The functional importance of the diagonal band in human cognition has long been recognized owing to its anatomical position in the limbic loop. However, the pathological significance of the nucleus of the diagonal band, particularly the nvlDBB, in neurodegenerative conditions has not been studied in detail. There has been a lack of consensus quantifying cholinergic cell loss in AD and Lewy body disorders primarily due to the following: (i) the absence of clear anatomical boundaries to delineate nvlDBB from surrounding magnocellular basal forebrain nuclei; (ii) application of size criteria for neuronal quantification discounting the possibility of cell shrinkage; and (iii) most studies attributing magnocellular neuronal loss in the nvlDBB to cholinergic nerve cells without use of a cholinergic immunohistochemical marker. Thus, by reviewing the history of DBB anatomy, we have established recommended sampling criteria for identifying the nvlDBB suitable for future clinicopathological studies. In addition, we recommend the use of specific cholinergic immunohistochemical markers such as ChAT for the identification and quantification of Ch2 (cholinergic component of nvlDBB) neurons. Further studies investigating the changes in the noncholinergic components of the nvlDBB, such as GABAergic neurons and glutamatergic interneurons, will also be needed.

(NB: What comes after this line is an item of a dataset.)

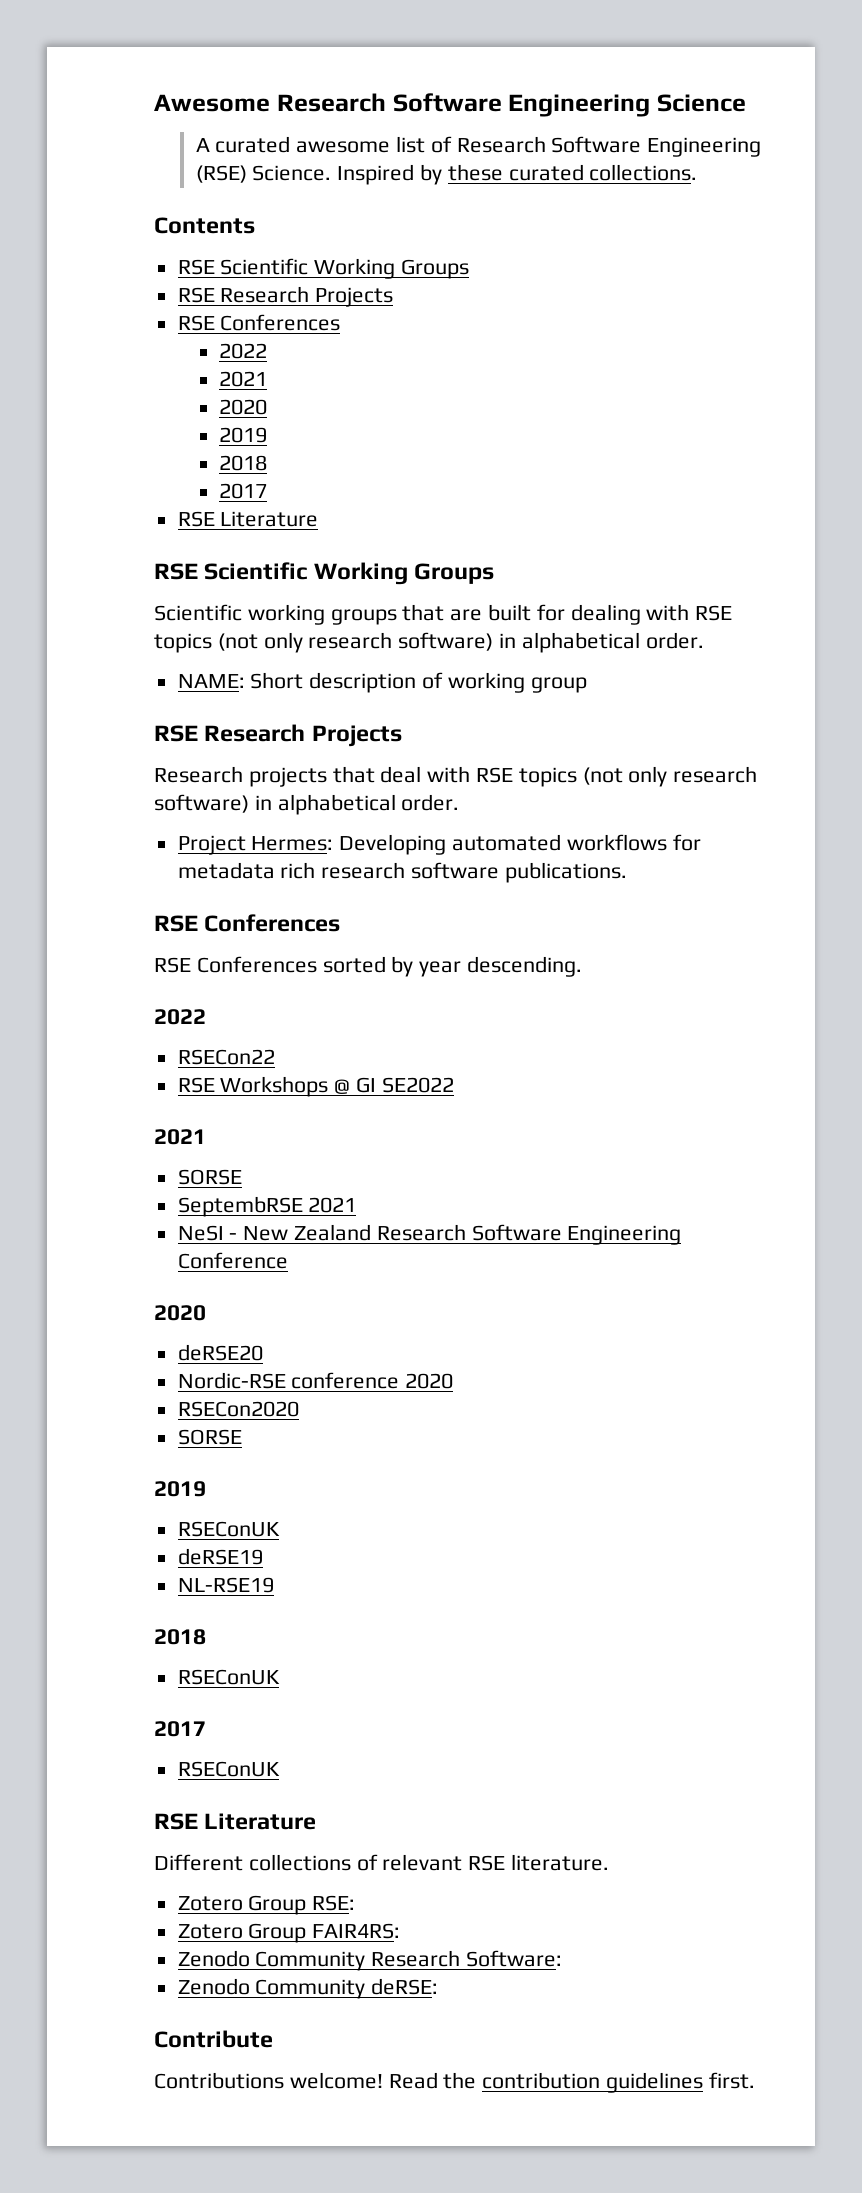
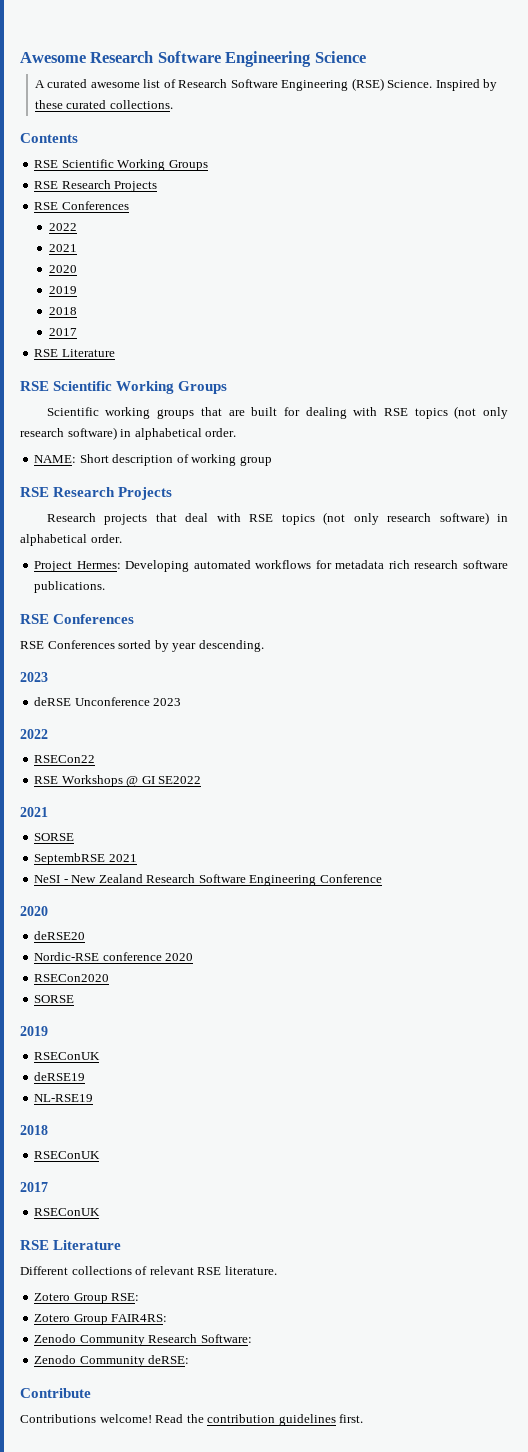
(583, 966) none -> [20,672,48,682] [34,697,182,706] // 2023 // deRSE Unconference 2023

Through the study of cases with discrete vascular or other lesions affecting the rostral basal forebrain, it can be deduced that the nvlDBB plays a discrete role in retrieval memory function, severely affected in Lewy body disorders. Extrapolating from existing clinicopathological studies, we propose an anatomical and functional connection between Ch2 and the CA2 subfield in the hippocampus which may be especially vulnerable to Lewy pathologies. Further clinicopathological investigations are now needed to test this hypothesis. With the development of novel tissue clearing techniques which have successfully been applied to post‐mortem human brain tissues for the visualization of anatomical structures and their connections in three dimensions 81, 82, 83, the detailed projection of cholinergic fibres from the nvlDBB in the human brain may be mapped out, shedding more light on the detailed role of the cholinergic nvlDBB in cognitive function.

Author contributions

A. K. L. L. and E. J. L. conceived the study and wrote the first draft of the manuscript. A. K. L. L., E. J. L., I. A. and S. M. G. collected and processed human brain materials for this study. R. C. C. C., R. K. B. P. and S. M. G. provided expertize and participated in the design of the experiments. All authors read, reviewed and edited the final manuscript.

Conflict of interest

The Editors of Neuropathology and Applied Neurobiology are committed to peer‐review integrity and upholding the highest standards of review. As such, this article was peer‐reviewed by independent, anonymous expert referees and the authors had no role in either the editorial decision or the handling of the paper.